> _Work request_
Return, exactly, the line that contains "- When the DTLS" together with all lines after it to the end of the entries, and no further lines.

Provided data Start Marker

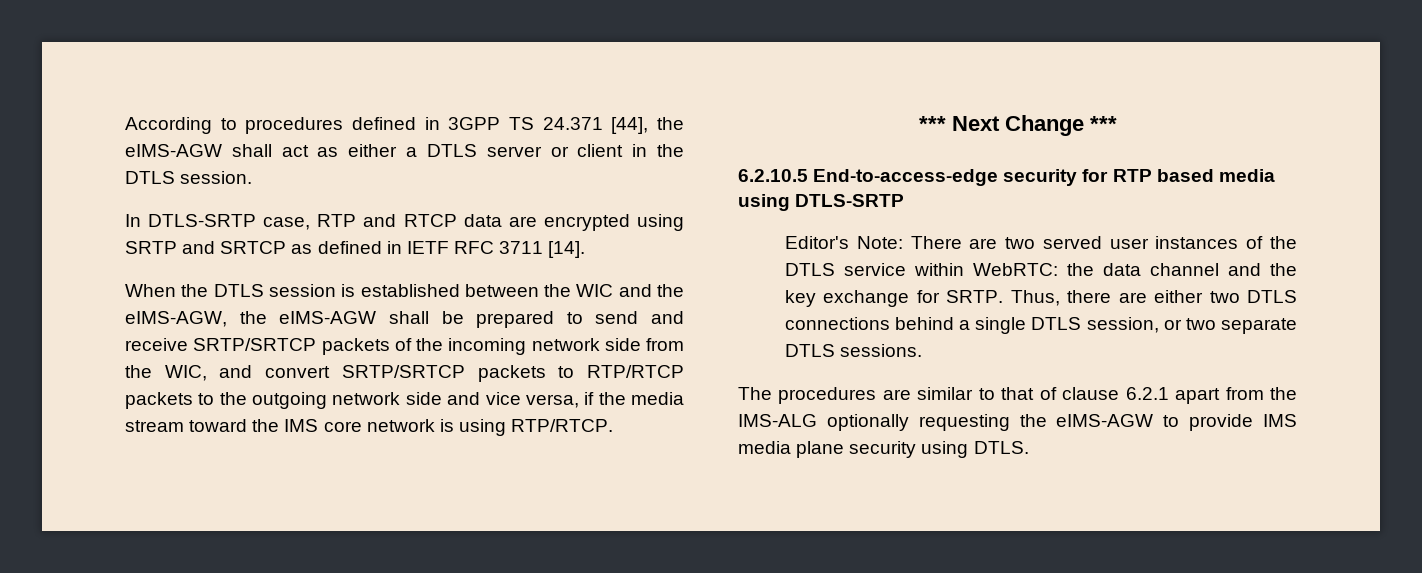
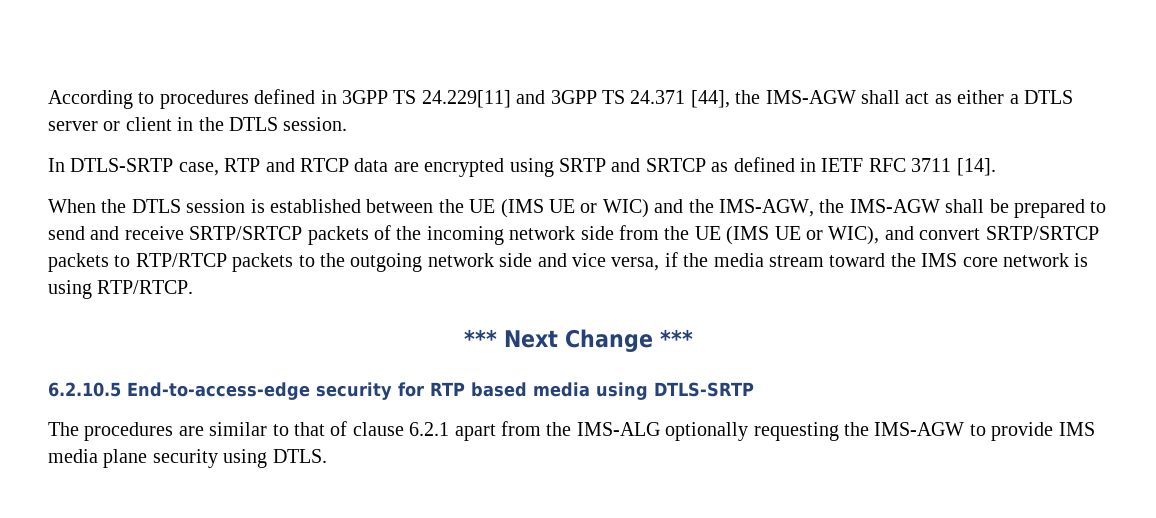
- According to procedures defined in 3GPP TS 24.371 [44], the eIMS-AGW shall act as either a DTLS server or client in the DTLS session.
+ According to procedures defined in 3GPP TS 24.229[11] and 3GPP TS 24.371 [44], the IMS-AGW shall act as either a DTLS server or client in the DTLS session.
- When the DTLS session is established between the WIC and the eIMS-AGW, the eIMS-AGW shall be prepared to send and receive SRTP/SRTCP packets of the incoming network side from the WIC, and convert SRTP/SRTCP packets to RTP/RTCP packets to the outgoing network side and vice versa, if the media stream toward the IMS core network is using RTP/RTCP.
+ When the DTLS session is established between the UE (IMS UE or WIC) and the IMS-AGW, the IMS-AGW shall be prepared to send and receive SRTP/SRTCP packets of the incoming network side from the UE (IMS UE or WIC), and convert SRTP/SRTCP packets to RTP/RTCP packets to the outgoing network side and vice versa, if the media stream toward the IMS core network is using RTP/RTCP.
- Editor's Note: There are two served user instances of the DTLS service within WebRTC: the data channel and the key exchange for SRTP. Thus, there are either two DTLS connections behind a single DTLS session, or two separate DTLS sessions.
- The procedures are similar to that of clause 6.2.1 apart from the IMS-ALG optionally requesting the eIMS-AGW to provide IMS media plane security using DTLS.
+ The procedures are similar to that of clause 6.2.1 apart from the IMS-ALG optionally requesting the IMS-AGW to provide IMS media plane security using DTLS.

Provided data End Marker

> _Finished exercise_
- When the DTLS session is established between the WIC and the eIMS-AGW, the eIMS-AGW shall be prepared to send and receive SRTP/SRTCP packets of the incoming network side from the WIC, and convert SRTP/SRTCP packets to RTP/RTCP packets to the outgoing network side and vice versa, if the media stream toward the IMS core network is using RTP/RTCP.
+ When the DTLS session is established between the UE (IMS UE or WIC) and the IMS-AGW, the IMS-AGW shall be prepared to send and receive SRTP/SRTCP packets of the incoming network side from the UE (IMS UE or WIC), and convert SRTP/SRTCP packets to RTP/RTCP packets to the outgoing network side and vice versa, if the media stream toward the IMS core network is using RTP/RTCP.
- Editor's Note: There are two served user instances of the DTLS service within WebRTC: the data channel and the key exchange for SRTP. Thus, there are either two DTLS connections behind a single DTLS session, or two separate DTLS sessions.
- The procedures are similar to that of clause 6.2.1 apart from the IMS-ALG optionally requesting the eIMS-AGW to provide IMS media plane security using DTLS.
+ The procedures are similar to that of clause 6.2.1 apart from the IMS-ALG optionally requesting the IMS-AGW to provide IMS media plane security using DTLS.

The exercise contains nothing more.